Littéralement, le nom « dendrolague » signifie « lièvre arboricole ».
Sauf que, contrairement à ce que son nom laisse penser, le dendrolague de Goodfellow n’a rien de commun avec les lapins.
C’est un kangourou… qui vit dans les arbres.
Comme tous les kangourous et les wallabies, auxquels il est apparenté, le dendrolague de Goodfellow appartient à la famille des macropodidés, les animaux « à longs pieds »
Et ses longs pieds lui sont bien utiles pour se déplacer dans les arbres dans lesquels il a l’habitude de vivre.
Le dendrolague de Goodfellow : un kangourou pas commun
Contrairement à ses cousins terrestres, le dendrolague de Goodfellow est un kangourou arboricole.
Il lui arrive de descendre à terre pour trouver quelques compléments à sa nourriture habituelle constituée majoritairement de feuilles, d’écorce, de fleurs, d’œufs et d’insectes, il se révèle très empoté lorsqu’il est au sol.
Dans les arbres, en revanche, le marsupial fait preuve d’une incroyable agilité.
Il est capable de passer d’un arbre à un autre distant de plusieurs mètres, et de sauter d’une hauteur de 18 mètres sans se faire mal.

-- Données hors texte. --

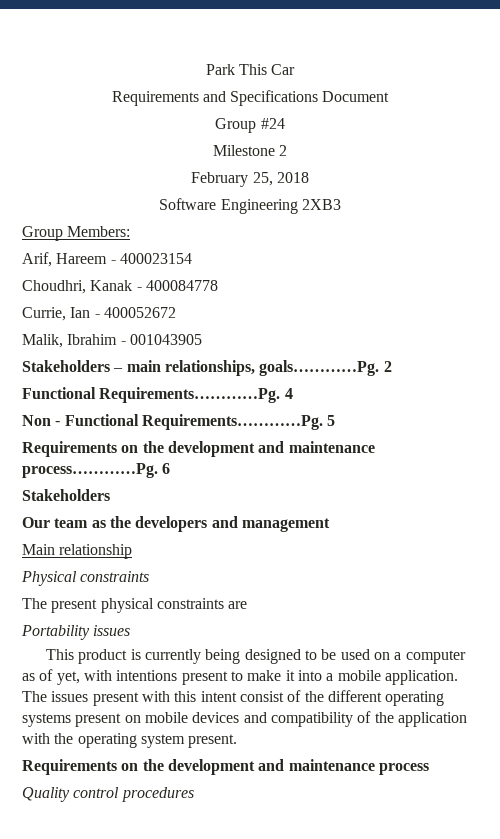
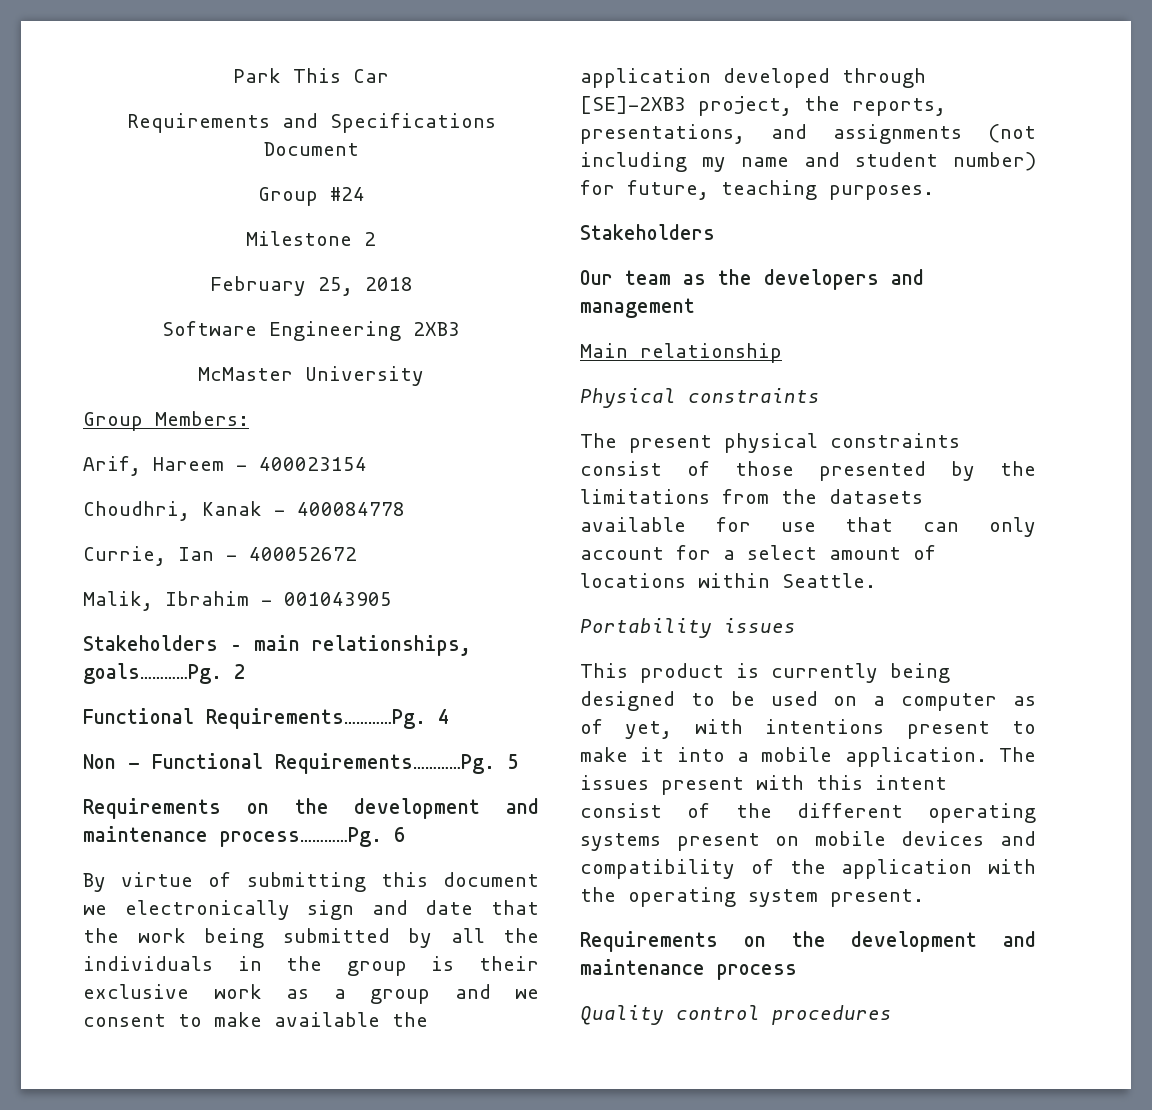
+ McMaster University
+ By virtue of submitting this document we electronically sign and date that the work being submitted by all the individuals in the group is their exclusive work as a group and we consent to make available the application developed through [SE]-2XB3 project, the reports, presentations, and assignments (not including my name and student number) for future, teaching purposes.
- The present physical constraints are
+ The present physical constraints consist of those presented by the limitations from the datasets available for use that can only account for a select amount of locations within Seattle.

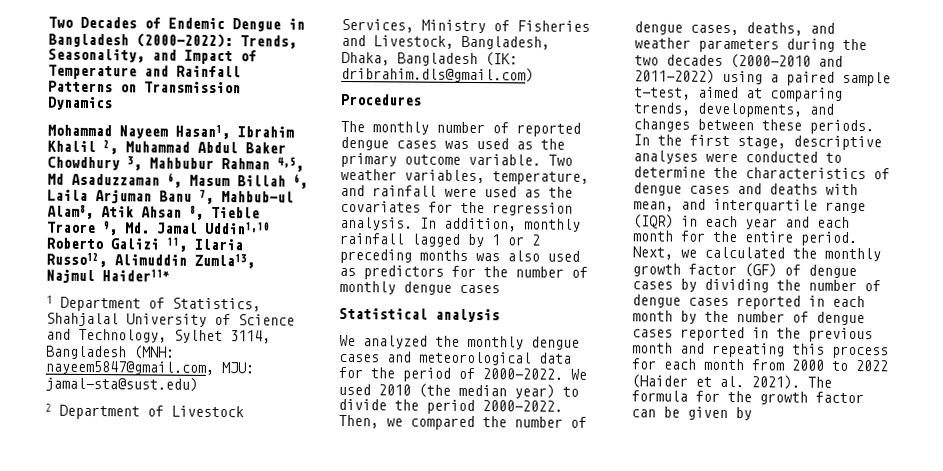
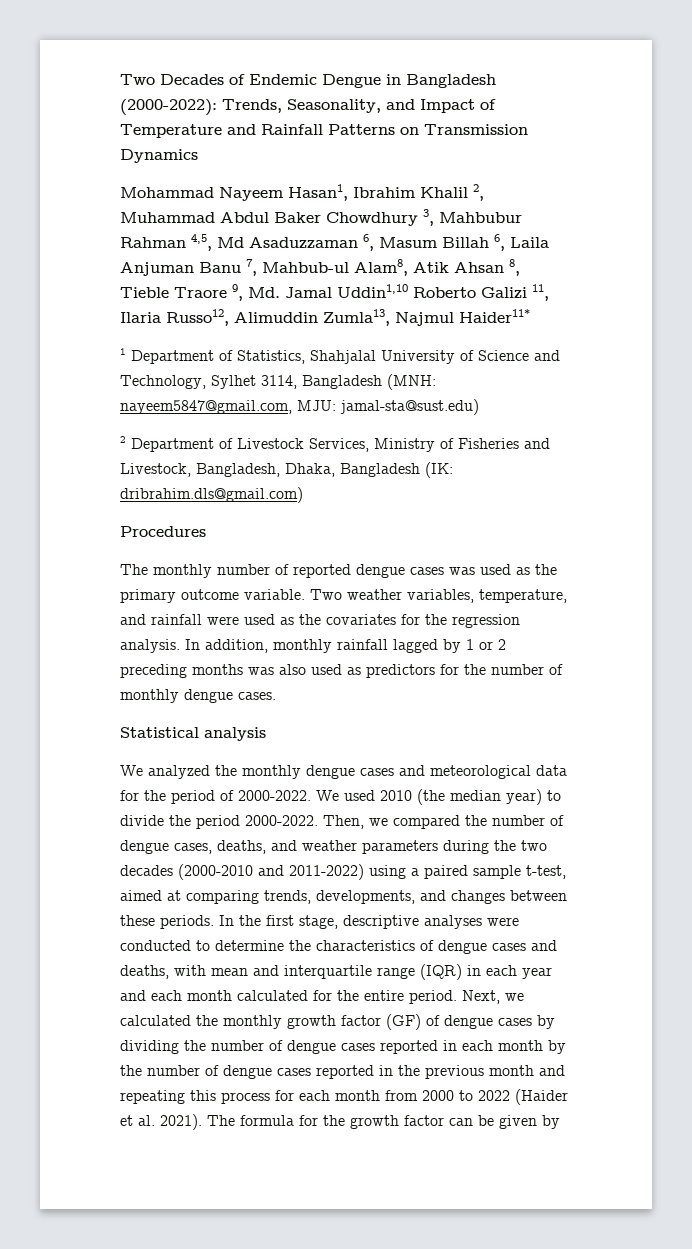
- Mohammad Nayeem Hasan1, Ibrahim Khalil 2, Muhammad Abdul Baker Chowdhury 3, Mahbubur Rahman 4,5, Md Asaduzzaman 6, Masum Billah 6, Laila Arjuman Banu 7, Mahbub-ul Alam8, Atik Ahsan 8, Tieble Traore 9, Md. Jamal Uddin1,10 Roberto Galizi 11, Ilaria Russo12, Alimuddin Zumla13, Najmul Haider11*
+ Mohammad Nayeem Hasan1, Ibrahim Khalil 2, Muhammad Abdul Baker Chowdhury 3, Mahbubur Rahman 4,5, Md Asaduzzaman 6, Masum Billah 6, Laila Anjuman Banu 7, Mahbub-ul Alam8, Atik Ahsan 8, Tieble Traore 9, Md. Jamal Uddin1,10 Roberto Galizi 11, Ilaria Russo12, Alimuddin Zumla13, Najmul Haider11*
- In addition, monthly rainfall lagged by 1 or 2 preceding months was also used as predictors for the number of monthly dengue cases
+ In addition, monthly rainfall lagged by 1 or 2 preceding months was also used as predictors for the number of monthly dengue cases.
- In the first stage, descriptive analyses were conducted to determine the characteristics of dengue cases and deaths with mean, and interquartile range (IQR) in each year and each month for the entire period.
+ In the first stage, descriptive analyses were conducted to determine the characteristics of dengue cases and deaths, with mean and interquartile range (IQR) in each year and each month calculated for the entire period.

Le dendrolague est un marsupial endémique de la Papouasie-Nouvelle-Guinée et de la région du Queensland, au nord de l’Australie.
On peut l’apercevoir (difficilement) dans les forêts tropicales humides de montagne, entre 1 000 et 2 000 mètres d’altitude.
C’est un animal solitaire, qui ne se rapproche de ses congénères que pour l’accouplement, et préfère rester loin des humains.
Pour autant, son isolement géographique ne le protège guère.
L’animal est considéré comme « en danger d’extinction » par l’UICN, l’Union internationale pour la conservation de la nature.
Sa population aurait chuté de moitié au cours des trente dernières années.
En cause, la disparition de son habitat à cause des activités humaines ; mais aussi la chasse pour sa viande, considérée comme un mets de choix, et pour sa peau, ses dents, ses griffes et ses os, employés pour réaliser des bijoux et des ornements rituels.
Des caractéristiques physiques uniques
Le dendrolague de Goodfellow possède deux atouts pour se balader de branche en branche avec la souplesse d’un singe.
Le premier atout, c’est sa queue.
Aussi longue que son corps (il peut mesurer jusqu’à 80 cm), elle lui sert de balancier pour maintenir son équilibre.
Le second atout, ce sont ses pattes.
Contrairement aux kangourous terrestres, qui possèdent des membres antérieurs relativement petits, ceux du dendrolague de Goodfellow sont suffisamment grands pour lui permettre d’envelopper les troncs et de s’assurer de ne pas glisser.
Ses pattes arrière sont, elles, dotées de coussinets antidérapants.
Et toutes ses pattes possèdent des griffes recourbées, pour qu’il puisse s’agripper aux branches de manière sûre.